Using 444

Mon Sep 29 08:17:48 UTC 2025

Hello!

On Sat, Sep 27, 2025 at 02:28:11PM -0400, Paul wrote:

> On 9/27/25 03:08, Maxim Dounin wrote:
> > Hello!
> 
> Maxim, many thanks.  Currently battling a DDoS including out of control
> "AI". Front end nginx/1.18.0 (Ubuntu) easily handles volume (CPU usage
> rarely above 1%) but proxied apache2 often runs up to 98% across 12 cores
> (complex cgi needs 20-40 ms per response.)
> 
> I'm attempting to mitigate.  Your advice appreciated. I've "snipped" below
> for readability:
> 
> [snip]
> > > I am currently (a bit "hit and miss") using :
> > > 
> > > proxy_buffering on;     # maybe helps proxied apache2 ?
> > 
> > Proxy buffering is on by default (see
> > http://freenginx.org/r/proxy_buffering), so there is no need to
> > switch it on unless you've switched it off at previous
> > configuration levels.
> 
> Understood, thanks -- I had two lines (rem'd in or out for testing purposes)
> trying to respect genuine requests from regular users.  Given that nginx has
> a lot of spare capacity, could this be better tuned to alleviate the load on
> the back end?  I've read your doc, but in a production environment, I'm
> unsure of the implications of "proxy_buffers number size;" and
> "proxy_busy_buffers_size size;"

In general, "proxy_buffering on" (the default) is to minimize 
usage of backend resources: it is designed to read the response 
from the backend as fast as possible into nginx buffers, so the 
backend connection can be released and/or closed even if the 
client is slow and sending the response to the client takes 
significant time.  It is not that important nowadays, since 
clients are usually fast now, yet still can help in some cases.  
Unlikely in case of AI scrappers though.

Other related settings, such as proxy_buffers, is to control what 
nginx does with buffers, and mostly needed to optimize processing 
on the nginx side.  In particular, larger proxy_buffers might be 
needed if you want to keep more data in memory (vs. disk 
buffering).  As long as responses are small enough to fit into 
existing memory buffers (4k proxy_buffer_size + 8 * 4k 
proxy_buffers == 36k by default), you probably don't need to tune 
anything.

The proxy_busy_buffers_size directive controls how many memory 
buffers can be used to send the response to the client (vs.  
writing the response to the file-based buffer).  It often needs to 
be explicitly configured to ensure it matches non-default 
proxy_buffers settings, but otherwise there isn't much need to 
tune it.

> > > connection_pool_size 512;
> > > client_header_buffer_size 512;
> > > large_client_header_buffers 4 512;
> > 
> > Similarly, I would rather use the default values unless you
> > understand why you want to change these.
> 
> Maybe mistakenly, I was trying to eliminate stupidly artificial cgi requests
> -- "GET /cgi-bin/....." that ran several kilobytes long.  The backend apache
> could "swallow" them (normally a 404) but I was trying to eliminate the
> overhead.

If the goal is to stop requests with very long URIs, using an 
explicit regular expression to limit such URIs might be a better 
option.  For example:

if ($request_uri ~ ".{256}") { return 444; }

The regular expression matches any request URI with more than 256 
characters, and such requests are rejected .
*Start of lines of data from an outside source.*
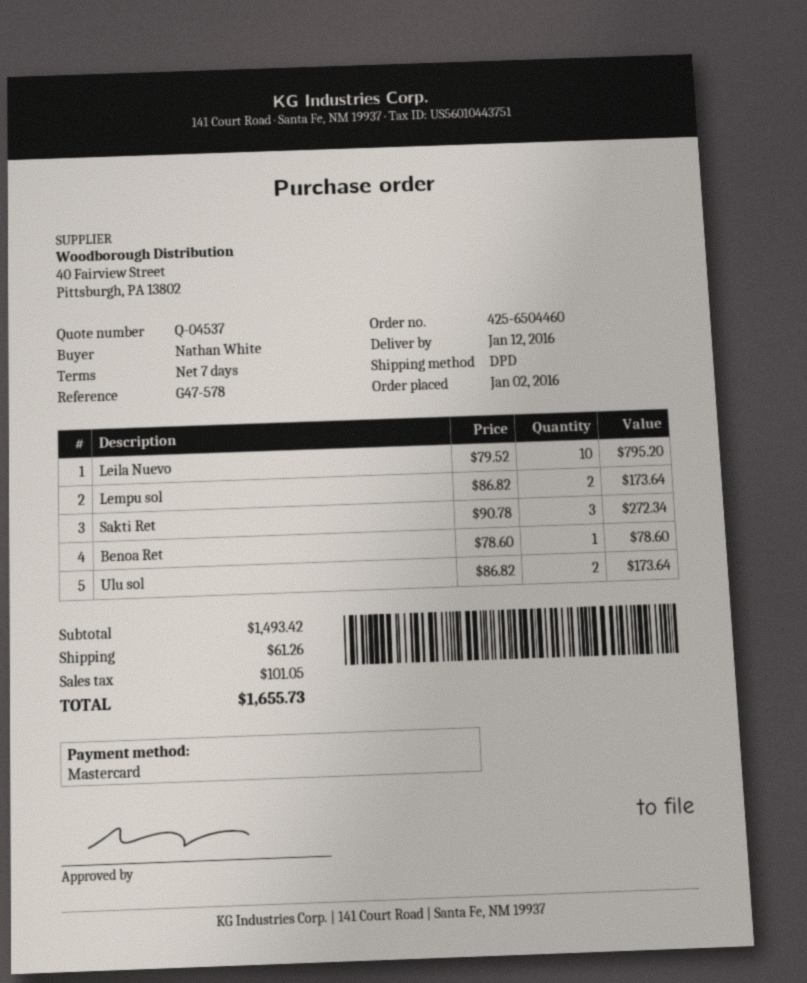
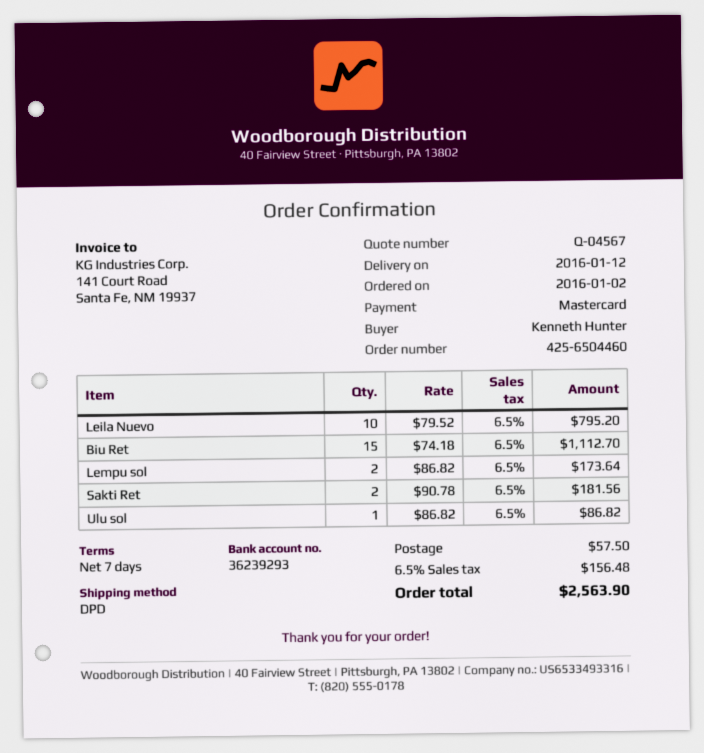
quote number: Q-04537 -> Q-04567
ordered by: Nathan White -> Kenneth Hunter
Sakti Ret: 3 x 90.78 = 272.34 -> 2 x 90.78 = 181.56
Benoa Ret: 1 x 78.60 = 78.60 -> none
Ulu sol: 2 x 86.82 = 173.64 -> 1 x 86.82 = 86.82
Biu Ret: none -> 15 x 74.18 = 1112.70
shipping: 61.26 -> 57.50
tax: 101.05 -> 156.48
total: 1655.73 -> 2563.90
> > > location ~ \.php$ {  return 444; }
> 
> You did not mention this, but it does not appear to work well. access.log
> today gives hundreds of:
> 
> 104.46.211.169 - - [27/Sep/2025:12:32:12 +0000] "GET /zhidagen.php HTTP/1.1"
> 404 5013 "-" "-"
> 
> and the 5013 bytes is our "404-solr-try-again" page, not the 444 expected.

This indicate there is something wrong with the configuration.  
Possible issues include:

- Location being configured in the wrong/other server{} block.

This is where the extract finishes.